### Task description
Scan the lines below for the string "Plated". Reply with how many match, and no other words.

(Material shown Opens)

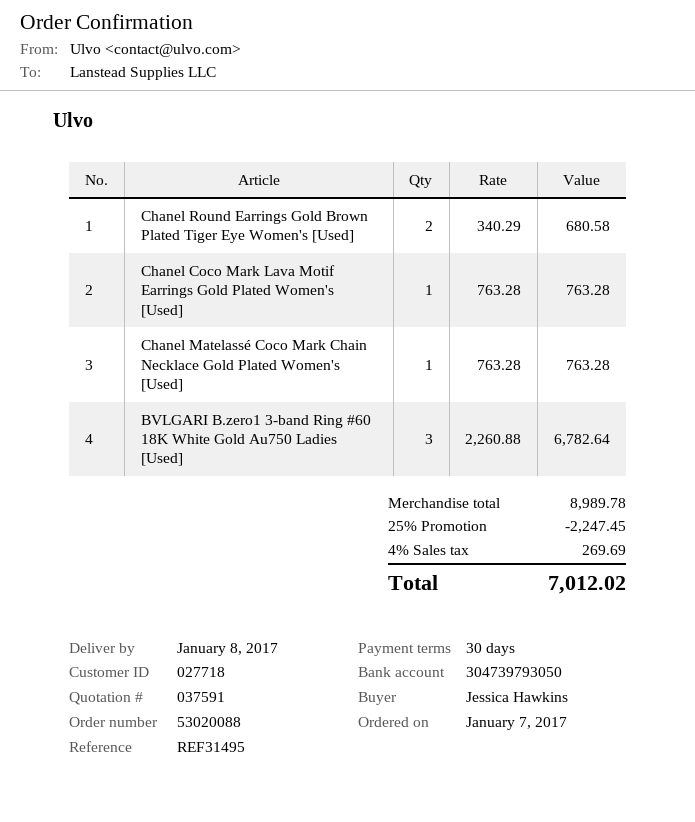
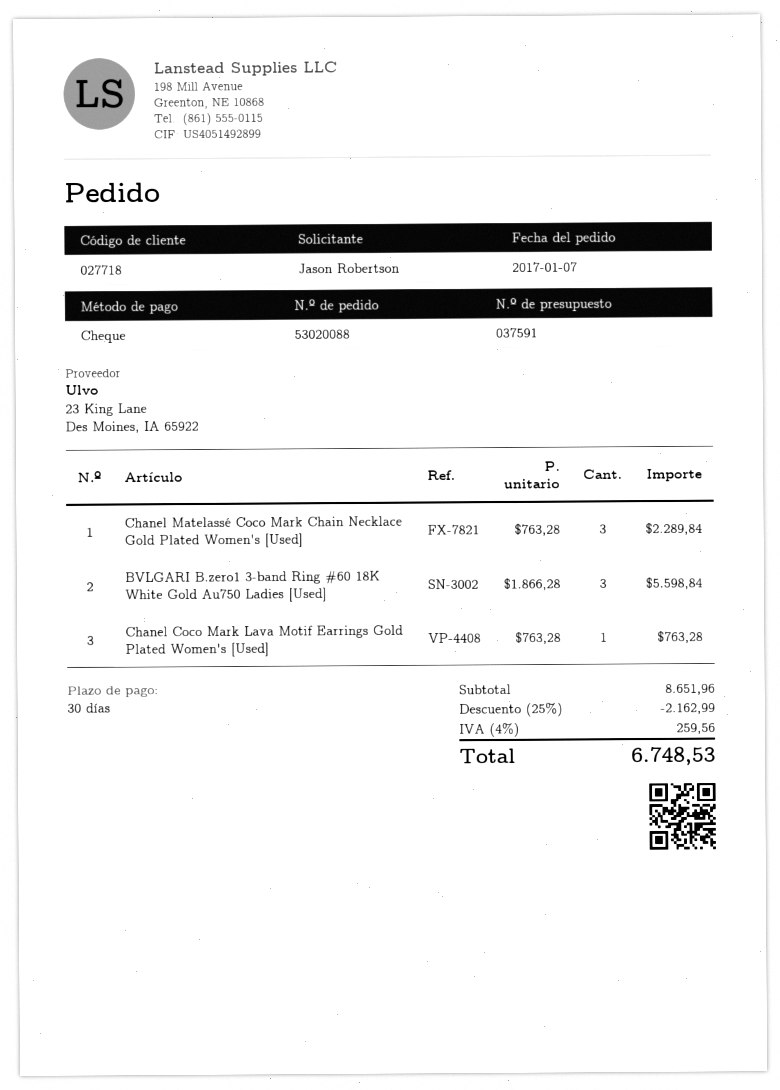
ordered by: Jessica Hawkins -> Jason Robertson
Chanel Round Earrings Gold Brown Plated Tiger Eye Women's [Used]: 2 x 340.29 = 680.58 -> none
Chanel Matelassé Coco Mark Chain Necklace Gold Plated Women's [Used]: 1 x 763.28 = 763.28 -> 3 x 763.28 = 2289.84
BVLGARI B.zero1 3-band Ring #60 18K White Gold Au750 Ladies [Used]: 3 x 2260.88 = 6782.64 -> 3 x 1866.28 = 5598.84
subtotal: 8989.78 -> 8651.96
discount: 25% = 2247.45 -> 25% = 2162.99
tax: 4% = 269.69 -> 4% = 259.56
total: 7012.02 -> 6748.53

(Material shown Closes)

### Your response
2